A bit of vocabulary that is used in physics: whenever I say normal, I mean a line or vector that is perpendicular to something else. Thus, a flagpole is normal to the ground; this is the sense of the normal in the diagram below being a “normal” to the wall shown.

Problem

The diagram below is a view from above of a squash ball with mass 24.0 g hitting the wall at an angle \(\theta\) of 30.0\(^\circ\) with respect to the normal. The ball hit the wall with a speed of 25.0 m/s and rebounded with the same speed and angle with respect to the normal (as shown). What was the impulse that the wall imparted on the ball as it rebounded? Find the magnitude in kg m/s, and the direction relative to the wall.

Fig. 10.6 Squash ball bouncing off of wall

Answer: 1.04 kg m/s, away from the wall

10.3. Forces

10.3.1. From momentum to force

We all have an inituitive idea of what a force is, based on our experiences in the natural world, although sometimes the effects of forces are confused with the “natural motion” of an object. For example, when we slide a book across a table, we expect that it will slow to a stop, so we may push it harder to get it to the opposite side of the table. Thinking in physics terms, though, it is not that books “want” to come to rest, but that there is a frictional force acting on the book preventing it from remaining at constant velocity.

That being said, let’s talk about the common properties of forces. Usually, forces are a push or a pull that can cause objects to change velocity (or accelerate). This can result in either a change in speed or direction, or both. Here are some common forces. One is the force \(F_g\) due to gravity, also know as the object’s weight. Near the surface of the Earth, \({\vec F}_g\) points directly downward. This force is given by

\[ {\vec F}_g = m{\vec g} \]

where \(m\) is mass and \({\vec g}\) is the gravitational field (with a magnitude of 9.81 m/s\(^2\) near the Earth). Another is the tension force \(F_T\), a force due to something like a rope or a string. The tension force acting on an object will point in the direction this connecting rope makes with the object at the point of contact.

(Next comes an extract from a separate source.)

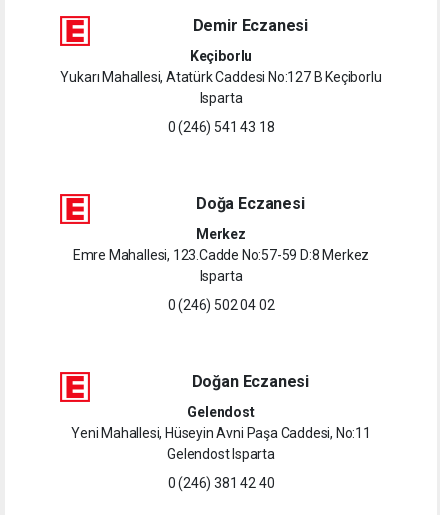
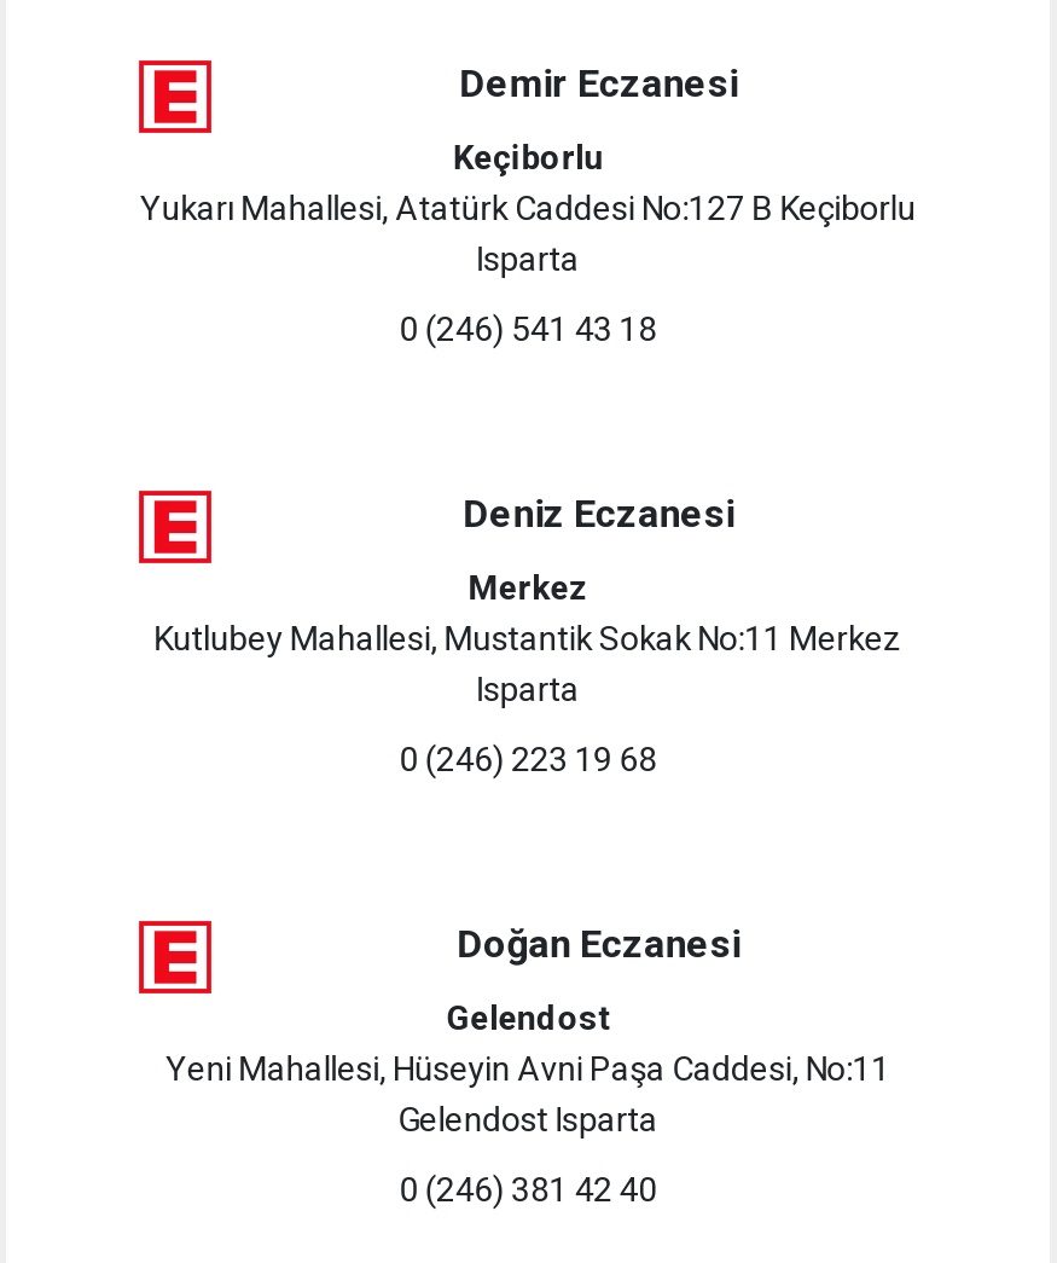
[196,194,305,213] Doğa Eczanesi -> [463,490,734,536] Deniz Eczanesi
[73,247,369,263] Emre Mahallesi, 123.Cadde No:57-59 D:8 Merkez -> [154,618,902,657] Kutlubey Mahallesi, Mustantik Sokak No:11 Merkez
[168,297,274,313] 0 (246) 502 04 02 -> [399,739,657,778] 0 (246) 223 19 68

Fig. 10.7 Tension force due to a rope

Finally, the applied force \(F_{app}\) is a catch-all for forces due to interactions with people or other objects that cannot be explicitly calculated based on the object’s properties. An example would be you pushing a book across a table.

Fig. 10.8 Applied force acting on a block

Consistent labels for forces

We will always label forces with a capital \(F\), and a subscript indicating the specific type of force.

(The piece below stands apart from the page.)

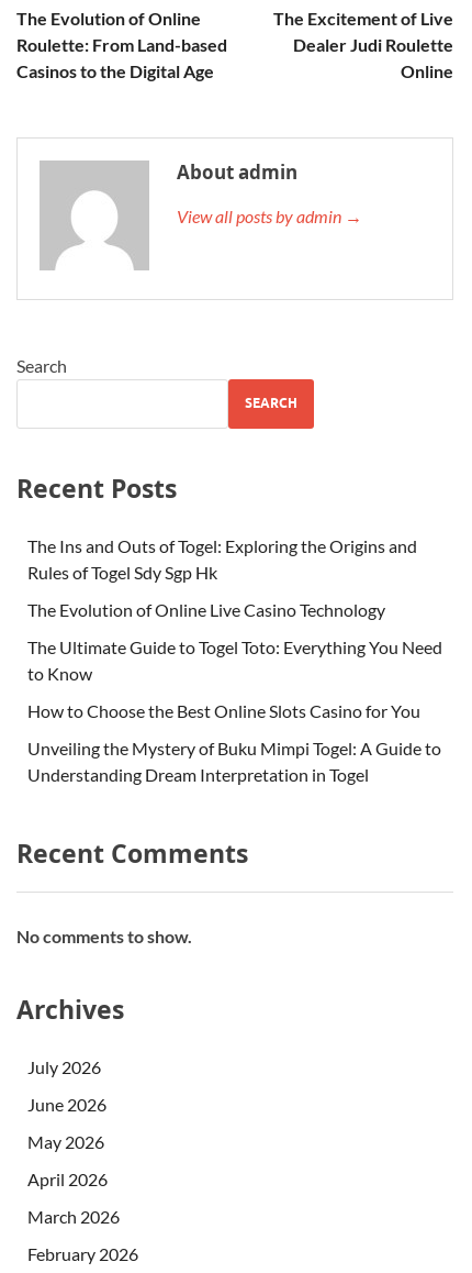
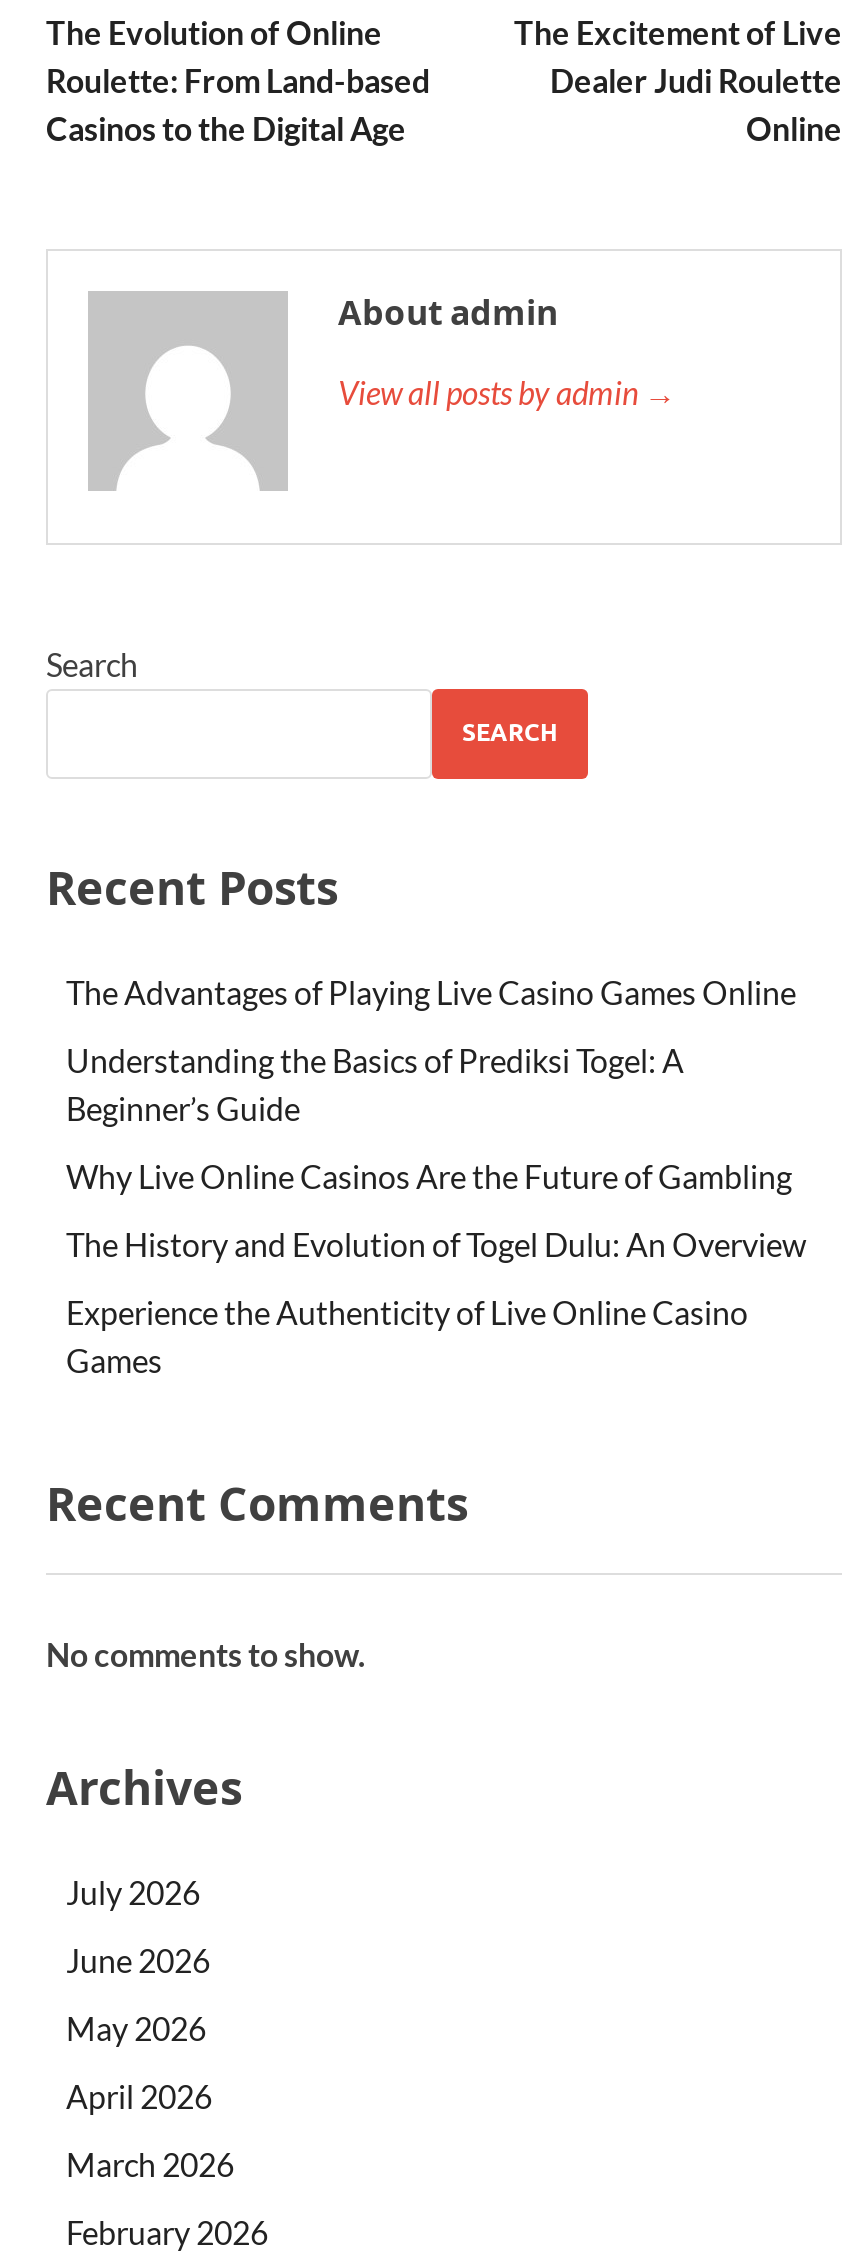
[27,535,417,582] The Ins and Outs of Togel: Exploring the Origins and | Rules of Togel Sdy Sgp Hk -> [66,972,796,1010] The Advantages of Playing Live Casino Games Online
[27,599,385,620] The Evolution of Online Live Casino Technology -> [66,1040,684,1126] Understanding the Basics of Prediksi Togel: A | Beginner’s Guide
[27,636,442,683] The Ultimate Guide to Togel Toto: Everything You Need | to Know -> [66,1156,792,1194] Why Live Online Casinos Are the Future of Gambling
[27,700,420,721] How to Choose the Best Online Slots Casino for You -> [66,1224,806,1262] The History and Evolution of Togel Dulu: An Overview
[27,737,441,784] Unveiling the Mystery of Buku Mimpi Togel: A Guide to | Understanding Dream Interpretation in Togel -> [66,1292,748,1378] Experience the Authenticity of Live Online Casino | Games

10.3.2. Newton’s zeroth law

Sometimes there are hidden assumptions that should be stated explicitly; here is an important one.

Newton’s zeroth law

An object at a particular instant responds only to the forces acting directly on it at that instant.

This idea will be crucial in determining which forces to include in the net force acting on an object. From experience, I notice that students intuitively understand this law when they are dealing with the motion of common objects – blocks sliding along floors or down ramps. It seems to be forgotten, however, when we start talking about gravitational or electrostatic forces between isolated objects. To show an example of what we will be doing later in the course, imagine that we have four masses arranged as shown in the figure below.

Fig. 10.9 Four isolated masses

These masses are isolated, so that there are no other objects nearby; if it helps, you can think of the objects as placed faraway in outer space. Now, when we talk about Newton’s universal law of gravitation, we will see that the net (gravitational) force on one object due to the others around it is found by adding all of the forces due to each of the other objects. This is known as the principle of superposition. In particular, there is a gravitational interaction between masses \(m_1\) and \(m_2\), which gives rise to a force \(F_{g, 12}\) on mass \(m_1\), and a force \(F_{g, 21}\) on mass \(m_2\). Notice how the subscripts change!. \(F_{ij}\) is the force on object \(i\) to due its interaction with object \(j\).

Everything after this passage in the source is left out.